Le marché ne s'est pas seulement rouvert pour les banques françaises ; les établissements espagnols en ont aussi bénéficié, signe cette fois d'un rétablissement certain. La liquidité d’ensemble a bénéficié du dispositif européen de soutien, composé à la fois du plan d’achat annoncé en novembre dernier de 40 milliards d’euros de covered bonds par la Banque centrale européenne (BCE), puis des deux refinancements à trois ans (LTRO, long term refinancing operations) des banques, en décembre et février derniers. Du coup, les banques ont limité leurs émissions sécurisées qu'elles préfèrent garder pour les périodes difficiles. « Les financements à trois ans de la BCE ont redonné confiance au marché et en même temps, ils sont moins chers que les émissions sur le marché, constate Roel Jansen, directeur de la gestion credit investment grade chez ING Investment Management et cogérant de la stratégie euro covered bond. Ainsi, les émissions de 'covered bonds' sont moins importantes que l’an dernier à pareille époque, avec 41 milliards d’euros émis depuis le début de l’année, soit environ 20 % des montants émis au total en 2011 (195 milliards). » Les émissions de dette senior bancaire ont en effet repris également, après que les discussions sur l’absorption des pertes par ces instruments sont passées au second plan.

Rééquilibrage

« L’ensemble du marché des émissions bancaires est soutenu depuis le début de l’année, les banques voulant avancer leur programme de financement compte tenu des incertitudes économiques globales mais aussi d’un contexte plutôt positif », résume Ralf Grossmann. Le succès des obligations sécurisées ne s'est pas fait au détriment d’autres emprunts, comme le marché a pu le redouter. « Pour les banques les plus solides, la subordination renforcée des dettes seniors non sécurisées, suite aux émissions de 'covered bonds' ou aux financements de la BCE, est limitée et par conséquent ne pose pas de difficulté aux investisseurs », assure Roel Jansen.

Dans ce contexte de rééquilibrage, les émissions d’obligations sécurisées devraient rester soutenues sur la première moitié de l’année, « notamment parce que les 'spreads' se sont resserrés depuis le début de l’année, en particulier pour les banques françaises », indique Ralf Grossmann. Condition sine qua non, « la disponibilité des actifs pouvant être mis en nantissement n’est pas problématique à ce stade car, en dehors de quelques banques comme les plus petits établissements espagnols ou quelques nordiques, les obligations sécurisées représentent moins de 20 % du financement total des banques, voire souvent beaucoup moins », estime Roel Jansen.

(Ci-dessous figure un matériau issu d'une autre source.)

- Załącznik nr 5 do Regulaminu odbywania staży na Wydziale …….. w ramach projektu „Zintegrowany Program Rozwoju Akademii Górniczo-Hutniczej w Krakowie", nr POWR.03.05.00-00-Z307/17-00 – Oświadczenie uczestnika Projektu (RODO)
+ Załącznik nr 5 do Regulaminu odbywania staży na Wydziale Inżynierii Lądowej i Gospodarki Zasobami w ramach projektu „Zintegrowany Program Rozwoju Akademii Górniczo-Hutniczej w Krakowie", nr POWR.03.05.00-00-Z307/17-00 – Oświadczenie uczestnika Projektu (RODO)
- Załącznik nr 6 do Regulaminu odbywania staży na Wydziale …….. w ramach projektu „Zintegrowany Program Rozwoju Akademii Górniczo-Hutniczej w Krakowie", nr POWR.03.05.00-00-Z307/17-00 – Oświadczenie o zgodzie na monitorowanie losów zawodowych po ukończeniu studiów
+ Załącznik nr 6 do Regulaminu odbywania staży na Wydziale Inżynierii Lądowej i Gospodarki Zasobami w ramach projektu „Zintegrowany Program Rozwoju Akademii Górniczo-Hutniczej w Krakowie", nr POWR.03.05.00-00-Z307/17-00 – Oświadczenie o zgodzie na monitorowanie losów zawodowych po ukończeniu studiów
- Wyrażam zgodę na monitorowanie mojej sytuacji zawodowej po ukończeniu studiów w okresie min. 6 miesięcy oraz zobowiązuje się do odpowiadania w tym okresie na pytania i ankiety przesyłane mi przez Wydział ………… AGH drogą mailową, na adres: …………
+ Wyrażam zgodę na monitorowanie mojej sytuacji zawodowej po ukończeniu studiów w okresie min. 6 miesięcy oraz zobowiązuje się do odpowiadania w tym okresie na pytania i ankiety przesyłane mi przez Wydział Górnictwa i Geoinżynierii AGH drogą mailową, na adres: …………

Autre facteur de développement du marché, plusieurs émetteurs australiens y sont, représentant environ 10 % des émissions. En outre, « les investisseurs s’intéressent aussi à des produits non liés à la zone euro, d’où le développement, spectaculaire depuis un an, des marchés d’obligations sécurisées non euro, avec des opérations en dollars ou en livres », précise Philippe Georges. Il pourrait gagner les Etats-Unis où des discussions sont en cours pour l’adoption d’un cadre juridique spécifique pour les covered bonds.